Zenana Book Club

Fay Weldon

Fay Weldon

Fay Weldon was born in Worcester, England in 1931 (or 1933). Her father was a doctor and her mother was a writer of commercial fiction under the pen name "Pearl Bellairs." Her parents divorced when she was five, after which her family moved to New Zealand. She lived with her mother, sister and grandmother until she started college and, as a result, grew up believing "the world was peopled by females.

She returned to England with her mother and studied economics and psychology at the University of St Andrews in Scotland.

Her actual christened name was "Franklin Birkinshaw" (something to do with her mother's interest in numerology) which she feels contributed to her being accepted at St. Andrews and permitted to study economics: the school assumed she was a male student applicant.

In her early twenties she was briefly married to a man more than twenty years her senior. It is not clear whether she had her first son during this marriage or earlier.

Raising her son as a single mother, she looks back on her twenties as times fraught with "odd jobs and hard times." She worked on the problem page of the Daily Mirror and then as a copywriter for the Foreign Office. She then embarked on an extremely successful career as an advertising copywriter becoming famous for her slogan 'Go to work on an egg'.

"Advertising was the only thing I could do in order to earn a decent enough living. . . I did it for about eight years."

She married Roy Weldon in 1962 and had three more sons. She then went through a mid-life crisis: "I was thirty, inadequate and depressed and ignorant, and knew it." She went through psychoanalysis, which gave her the self-knowledge and courage to give up advertising and start writing.

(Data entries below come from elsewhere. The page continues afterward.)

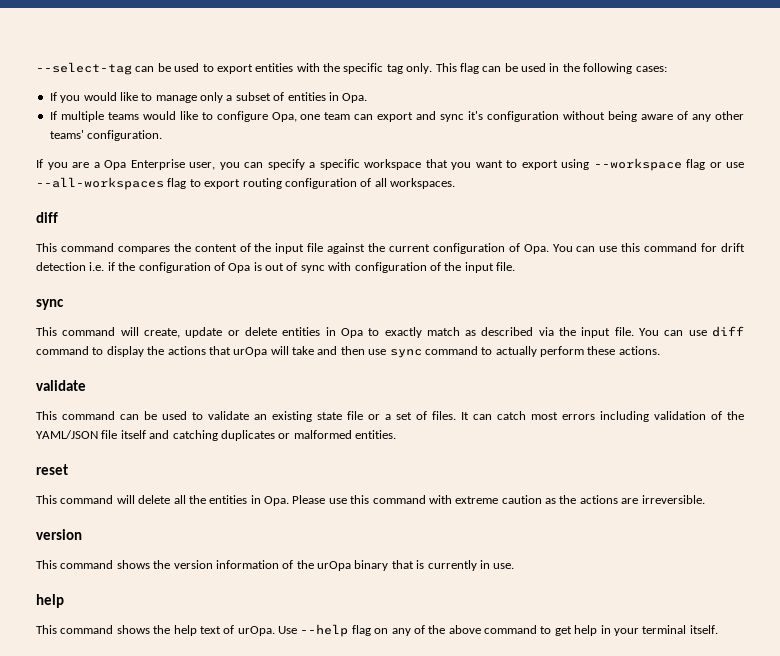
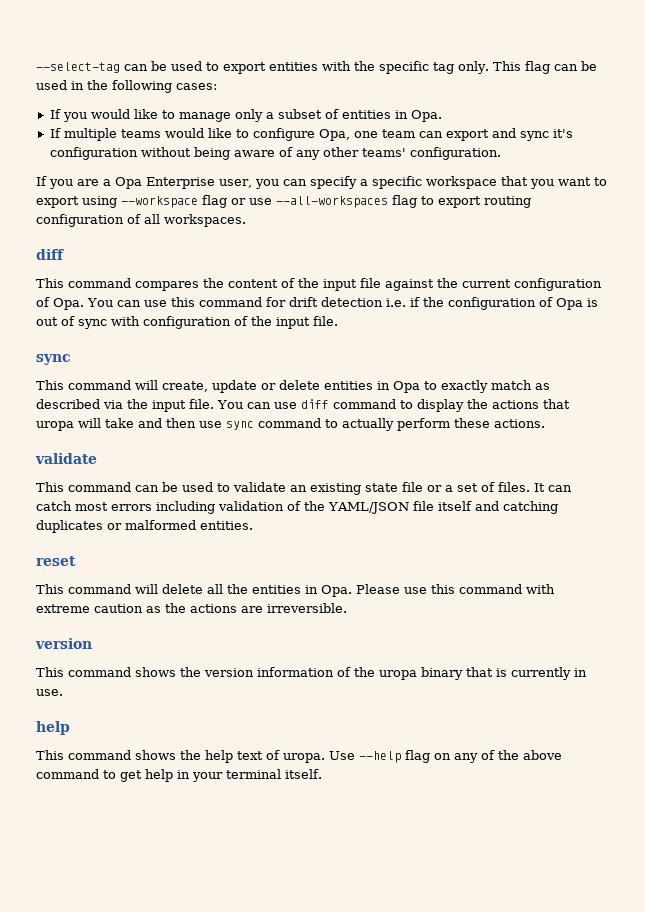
- You can use diff command to display the actions that urOpa will take and then use sync command to actually perform these actions.
+ You can use diff command to display the actions that uropa will take and then use sync command to actually perform these actions.
- This command shows the version information of the urOpa binary that is currently in use.
+ This command shows the version information of the uropa binary that is currently in use.
- This command shows the help text of urOpa.
+ This command shows the help text of uropa.

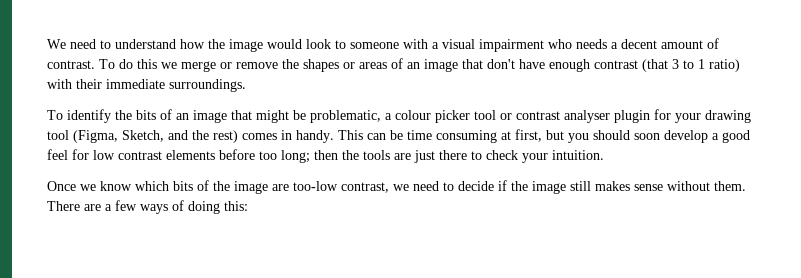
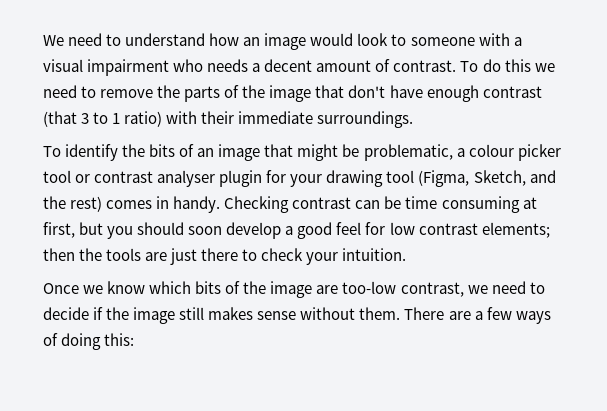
- We need to understand how the image would look to someone with a visual impairment who needs a decent amount of contrast.
+ We need to understand how an image would look to someone with a visual impairment who needs a decent amount of contrast.
- To do this we merge or remove the shapes or areas of an image that don't have enough contrast (that 3 to 1 ratio) with their immediate surroundings.
+ To do this we need to remove the parts of the image that don't have enough contrast (that 3 to 1 ratio) with their immediate surroundings.
- This can be time consuming at first, but you should soon develop a good feel for low contrast elements before too long; then the tools are just there to check your intuition.
+ Checking contrast can be time consuming at first, but you should soon develop a good feel for low contrast elements; then the tools are just there to check your intuition.

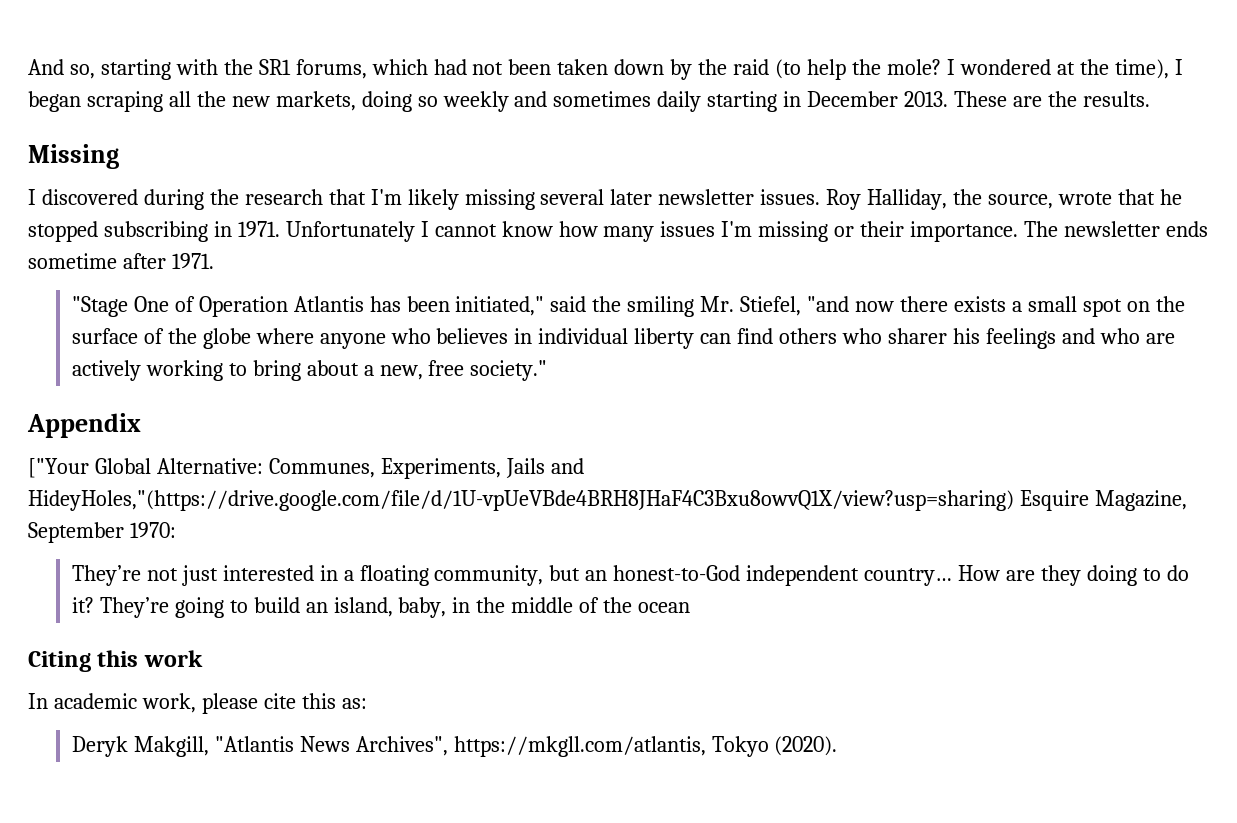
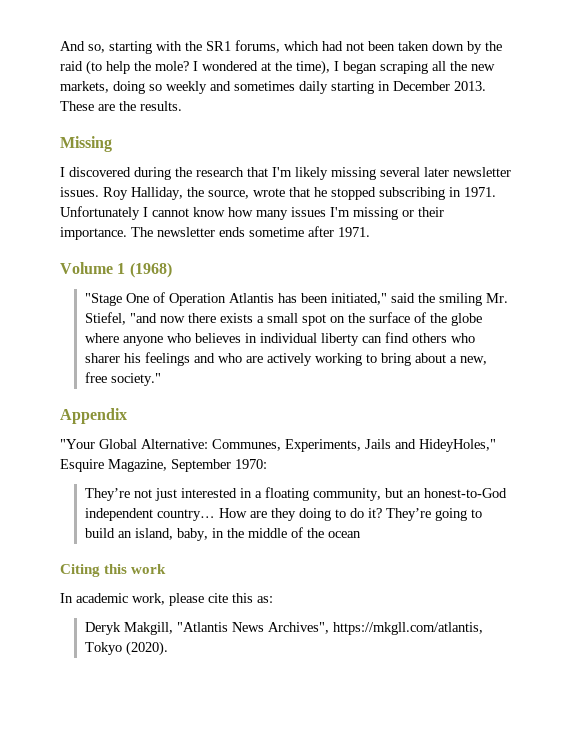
+ Volume 1 (1968)
- ["Your Global Alternative: Communes, Experiments, Jails and HideyHoles,"(https://drive.google.com/file/d/1U-vpUeVBde4BRH8JHaF4C3Bxu8owvQ1X/view?usp=sharing) Esquire Magazine, September 1970:
+ "Your Global Alternative: Communes, Experiments, Jails and HideyHoles," Esquire Magazine, September 1970:

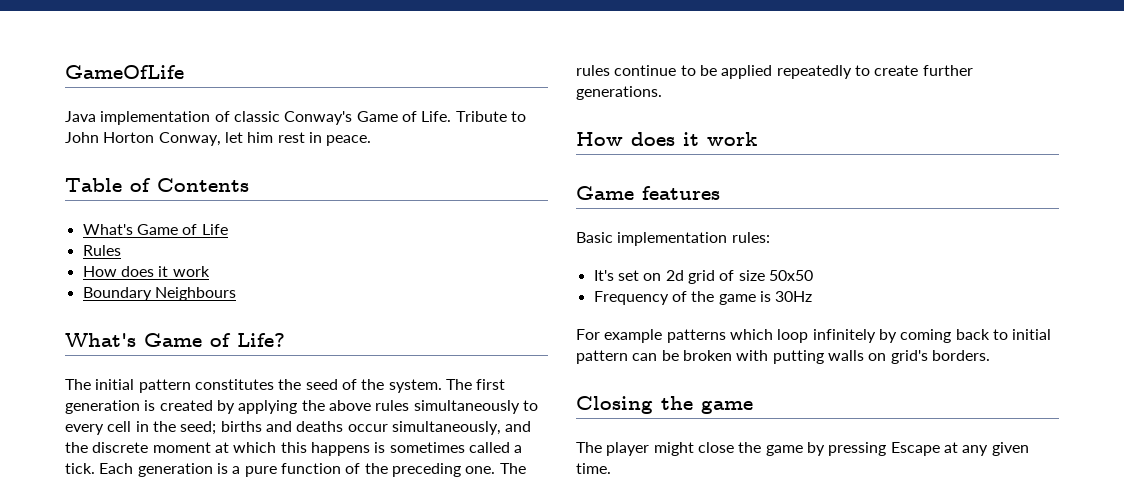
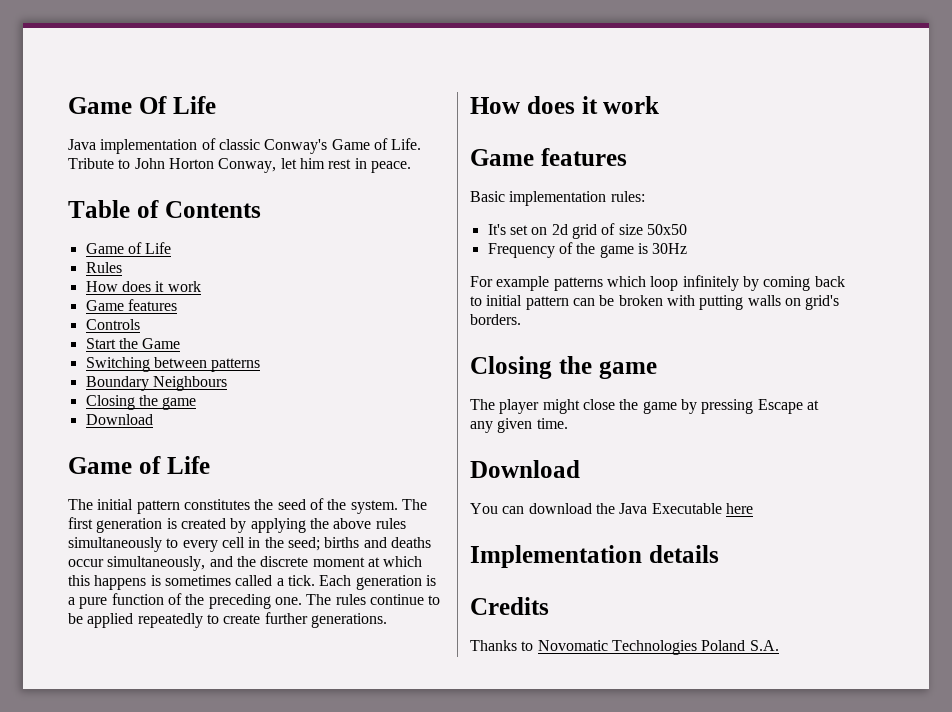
- GameOfLife
+ Game Of Life
  Table of Contents
- What's Game of Life
+ Game of Life
  Rules
  How does it work
+ Game features
+ Controls
+ Start the Game
+ Switching between patterns
  Boundary Neighbours
- What's Game of Life?
+ Closing the game
+ Download
+ Game of Life
  The player might close the game by pressing Escape at any given time.
+ Download
+ You can download the Java Executable here
+ Implementation details
+ Credits
+ Thanks to Novomatic Technologies Poland S.A.

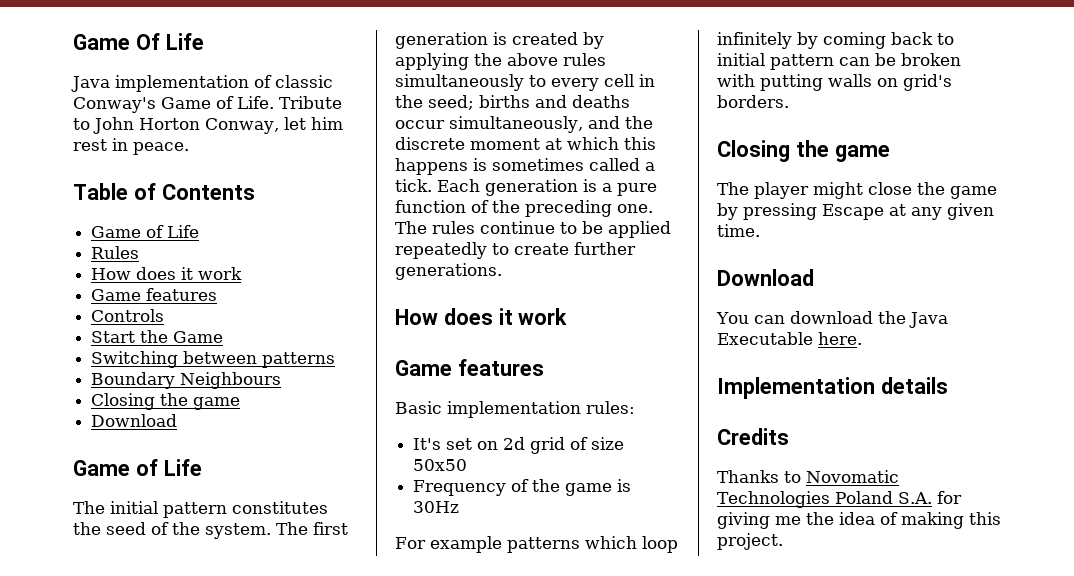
- You can download the Java Executable here
+ You can download the Java Executable here.
- Thanks to Novomatic Technologies Poland S.A.
+ Thanks to Novomatic Technologies Poland S.A. for giving me the idea of making this project.

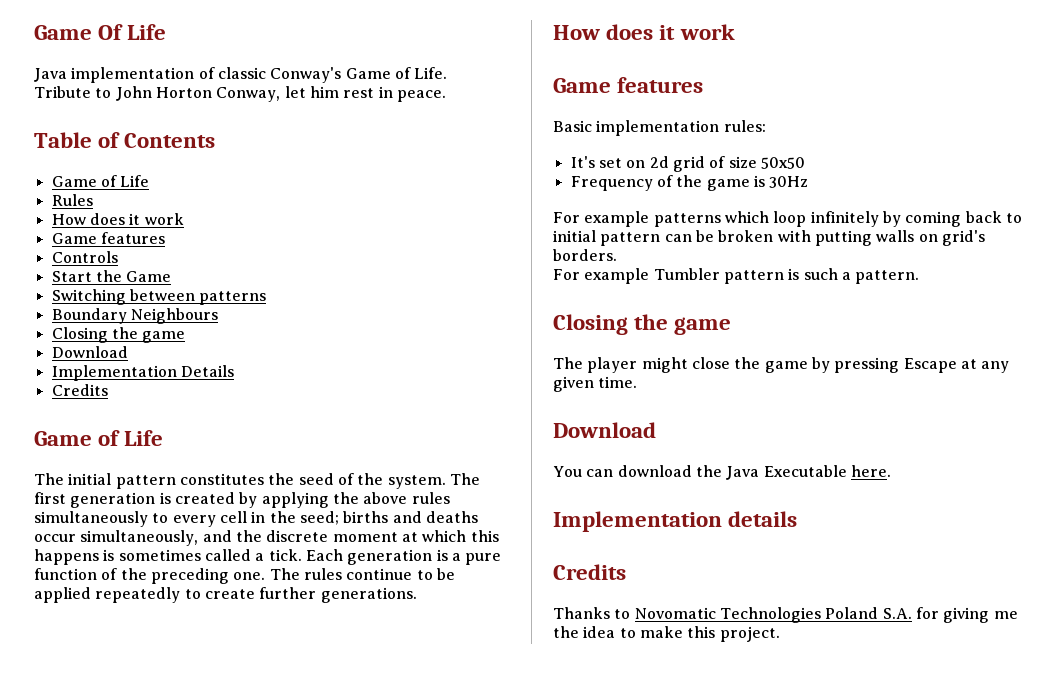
+ Implementation Details
+ Credits
+ For example Tumbler pattern is such a pattern.
- Thanks to Novomatic Technologies Poland S.A. for giving me the idea of making this project.
+ Thanks to Novomatic Technologies Poland S.A. for giving me the idea to make this project.

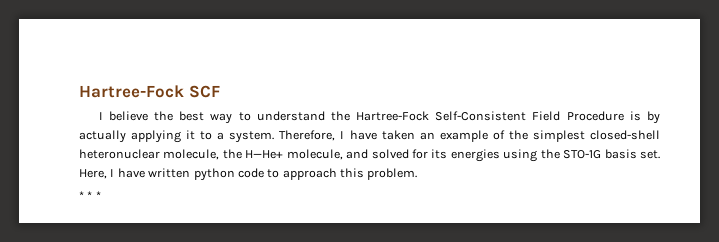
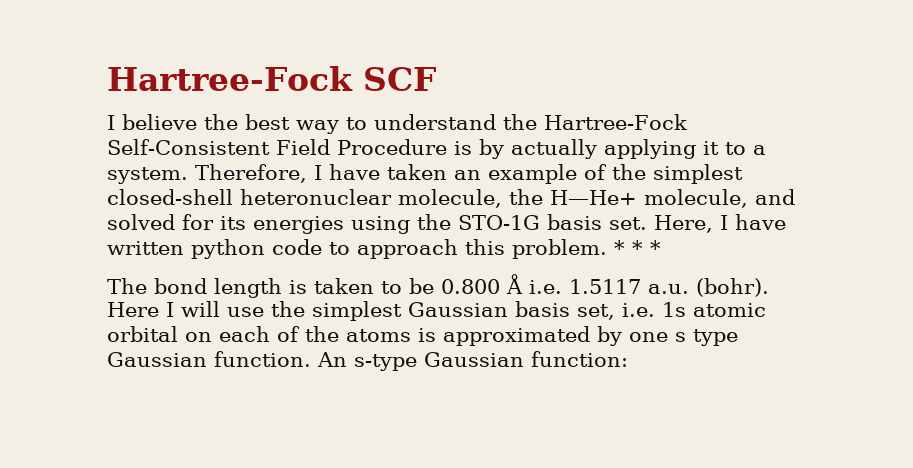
- Here, I have written python code to approach this problem.
- * * *
+ Here, I have written python code to approach this problem. * * *
+ The bond length is taken to be 0.800 Å i.e. 1.5117 a.u. (bohr). Here I will use the simplest Gaussian basis set, i.e. 1s atomic orbital on each of the atoms is approximated by one s type Gaussian function. An s-type Gaussian function:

Her first novel, The Fat Woman's Joke, was published in 1967, but by then she had already written some fifty plays for radio, stage, or television, the most well-known being Upstairs, Downstairs and her adaptation of Jane Austen's Pride and Prejudice.

For the next 30 years she built a wonderfully successful career, publishing over 20 novels, collections of short stories, television movies, newspaper and magazine articles and becoming a well-known face and voice on the BBC. She and Ron divided their time between bucolic splendour in Somerset and a flat in London.

However, he appears to have been very much like the philandering husbands in her books because, like the plot of one of her novels (Affliction), he left her, refused to speak to her for 2 years and went off with his new-age therapist who had convinced him they were astrologically compatible. The day after their divorce came through in June 1994, Ron dropped dead of a stroke.

Fay subsequently married Nick Fox, a poet 15 years her junior, and her writing and career continue to flourish. They live in Hamptead, London.